I also strongly welcome the measures on statutory sick pay to protect family incomes. If I had a couple of concerns to put on record, one would be that we are placing an awful lot of faith in the banks to do a lot of the heavy lifting in providing support to small and medium-sized businesses. Most of us who have been in this place for the past 10 years will have seen constituency cases of small businesses not being treated well by the banks, being treated unfairly and, at times, being thrown under a bus. We are looking to the banking sector, especially in light of the measures taken by the Bank of England this morning to help the sector’s balance sheets, to make good on delivering support to small businesses at this time.
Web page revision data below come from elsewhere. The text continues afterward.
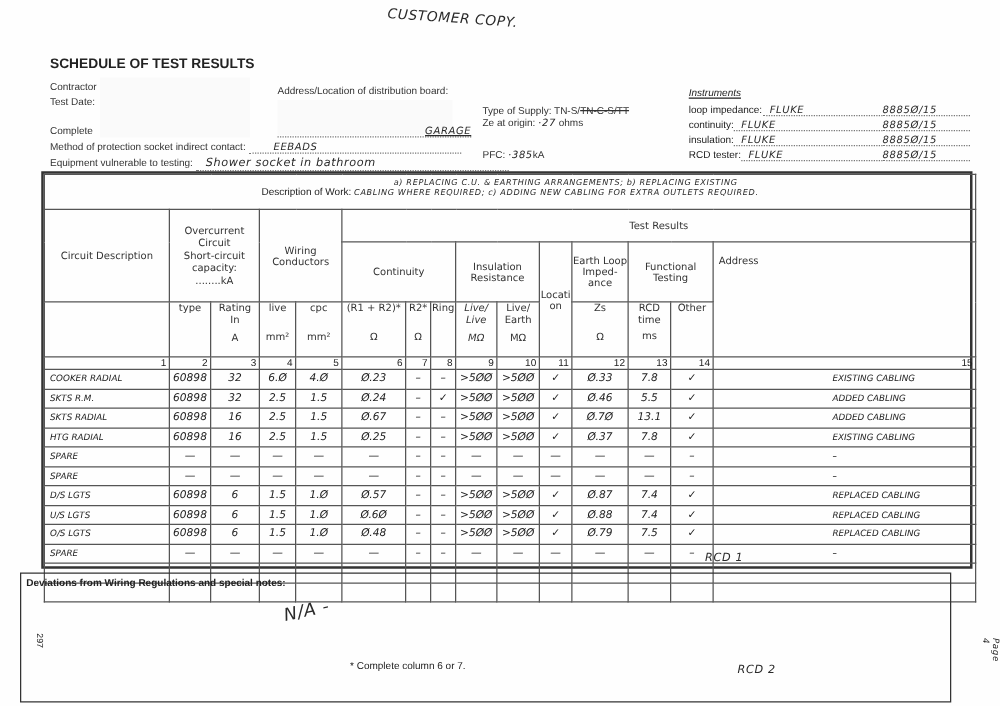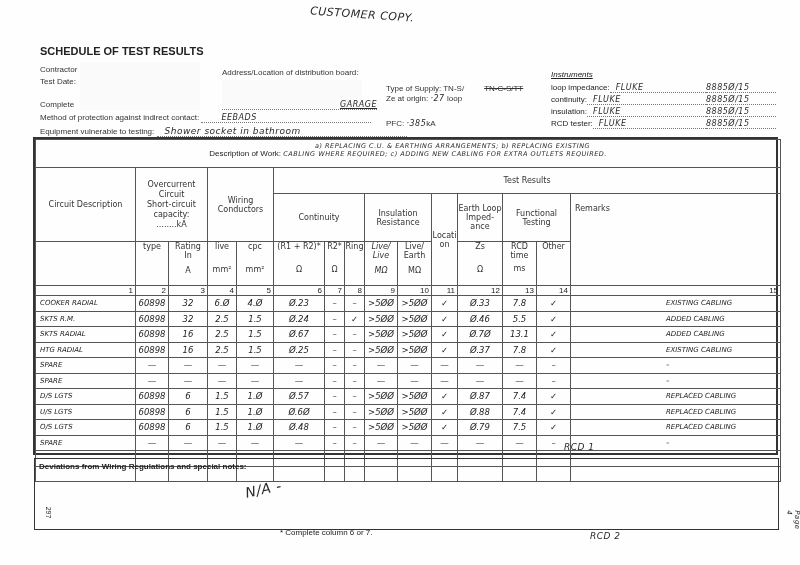--- a/index.html
+++ b/index.html
@@ -54,7 +54,7 @@
 
 <div class="abs lbl" style="left:386px;top:84px;">
   <span>Type of Supply:</span>
-  <span>TN-S/</span><span style="text-decoration:line-through;padding-left:20px;">TN-C-S/TT</span>
+  <span>TN-S/</span><span style="text-decoration:line-through;">TN-C-S/TT</span>
 </div>
 <div class="abs lbl" style="left:386px;top:94px;">
   <span>Ze at origin:</span>

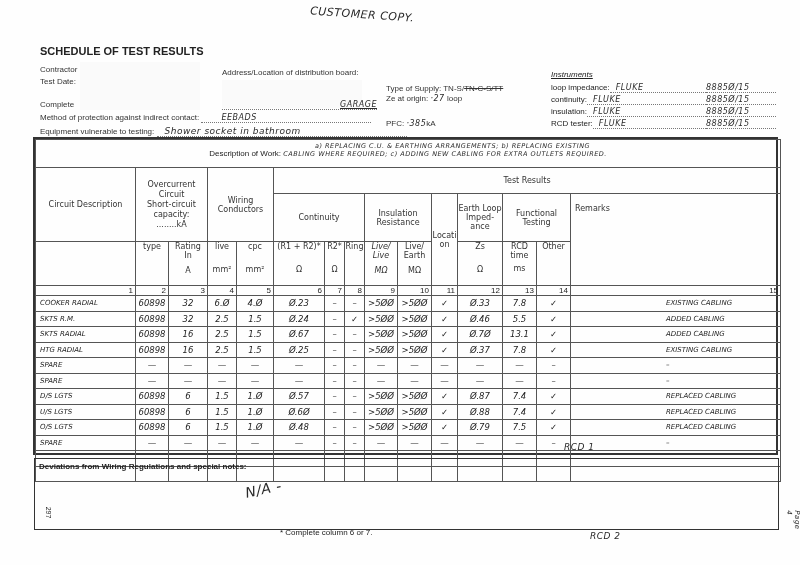--- a/index.html
+++ b/index.html
@@ -59,7 +59,7 @@
 <div class="abs lbl" style="left:386px;top:94px;">
   <span>Ze at origin:</span>
   <span class="hand">·27</span>
-  <span>loop</span>
+  <span>ohms</span>
 </div>
 <div class="abs lbl" style="left:386px;top:119px;">
   <span>PFC:</span>

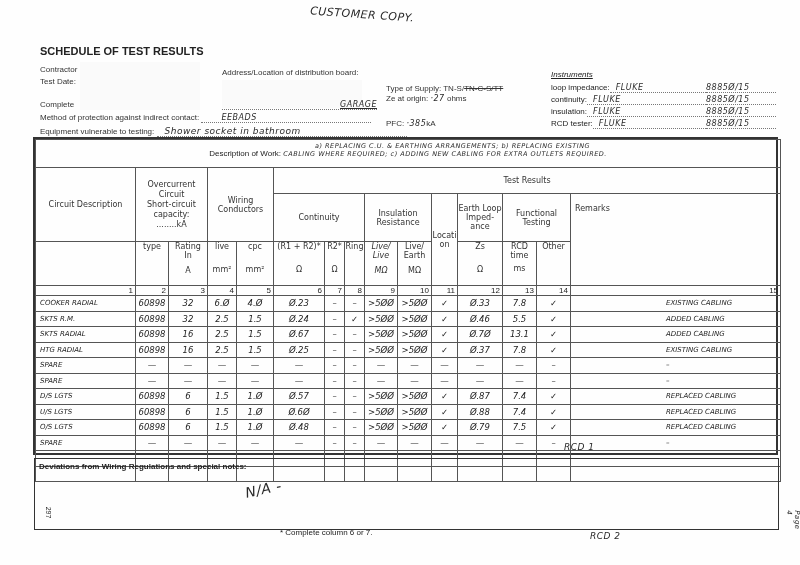--- a/index.html
+++ b/index.html
@@ -67,7 +67,7 @@
 </div>
 
 <div class="abs lbl" style="left:40px;top:113px;width:360px;">
-  <span>Method of protection against indirect contact:</span>
+  <span>Method of protection socket indirect contact:</span>
   <span class="dots" style="width:170px;"><span class="hand hv" style="padding-left:20px;">EEBADS</span></span>
 </div>
 <div class="abs lbl" style="left:40px;top:126px;width:600px;">

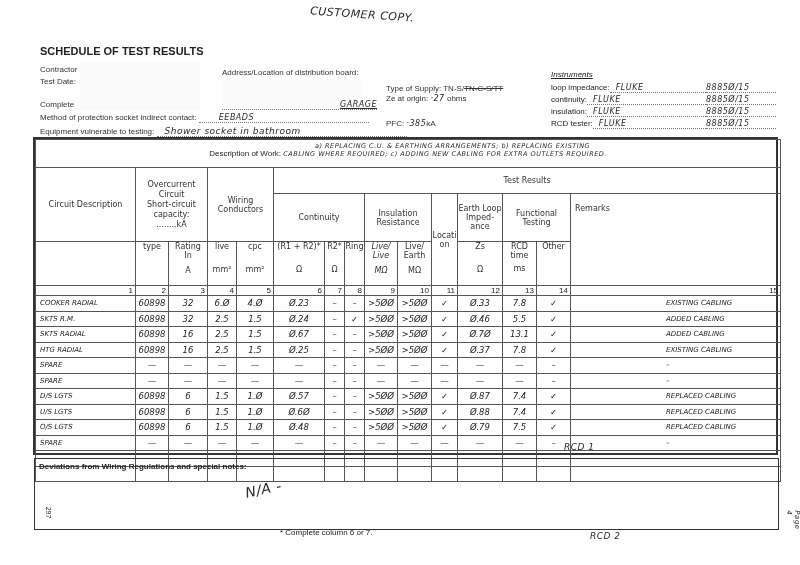--- a/index.html
+++ b/index.html
@@ -140,7 +140,7 @@
     <td class="hdr" rowspan="2" style="white-space:normal;width:10px;word-break:break-all;line-height:9px;">Location</td>
     <td class="hdr" style="white-space:normal;line-height:9px;">Earth Loop Imped-ance</td>
     <td class="hdr" colspan="2" style="white-space:normal;">Functional Testing</td>
-    <td class="hdr" rowspan="2" style="text-align:left;vertical-align:top;padding:10px 4px;">Remarks</td>
+    <td class="hdr" rowspan="2" style="text-align:left;vertical-align:top;padding:10px 4px;">Address</td>
   </tr>
   <tr style="height:44px">
     <td></td>

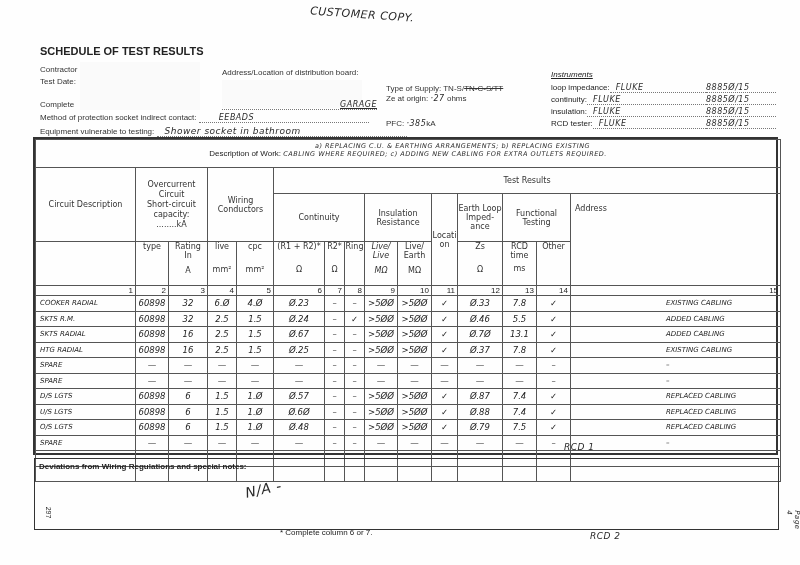--- a/index.html
+++ b/index.html
@@ -28,7 +28,7 @@
   tr.data td { height: 15.5px; font-family: "DejaVu Sans", sans-serif; font-size: 8.5px; font-style: italic; }
   tr.data td.cd { text-align: left; padding-left: 4px; font-size: 7px; }
   .unit { display:block; }
-  .dev-box { position: absolute; left: 34px; top: 458px; width: 745px; height: 72px; border: 1.5px solid #333; }
+  .dev-box { position: absolute; left: 16px; top: 458px; width: 745px; height: 104px; border: 1.5px solid #333; }
   .dev-title { left: 4px; top: 3px; font-size: 8px; font-weight: bold; }
   .na { left: 210px; top: 22px; font-size: 14px; transform: rotate(-12deg); }
   .vert-num { left: 8px; top: 50px; font-size: 7px; transform: rotate(90deg); }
My second area of concern would be about the self-employed weathering the storm that coronavirus potentially places on them. As a number of hon. Members have already said, this crisis will highlight the vulnerability and fragility of some workers in our economy. We are proud of our labour market record, and the United Kingdom’s record of creating and sustaining jobs over the past 10 years is nothing short of remarkable. One of the keys to that has been flexibility, but we should not make a god of flexibility. One area we will need to look at in the weeks ahead is how we ensure that the self-employed, freelancers and people working in the gig economy can get better social protection at a moment of crisis.

I will wrap up there, other than simply to say that my right hon. Friend the Chancellor did a superb job of delivering a very good, strong first Budget.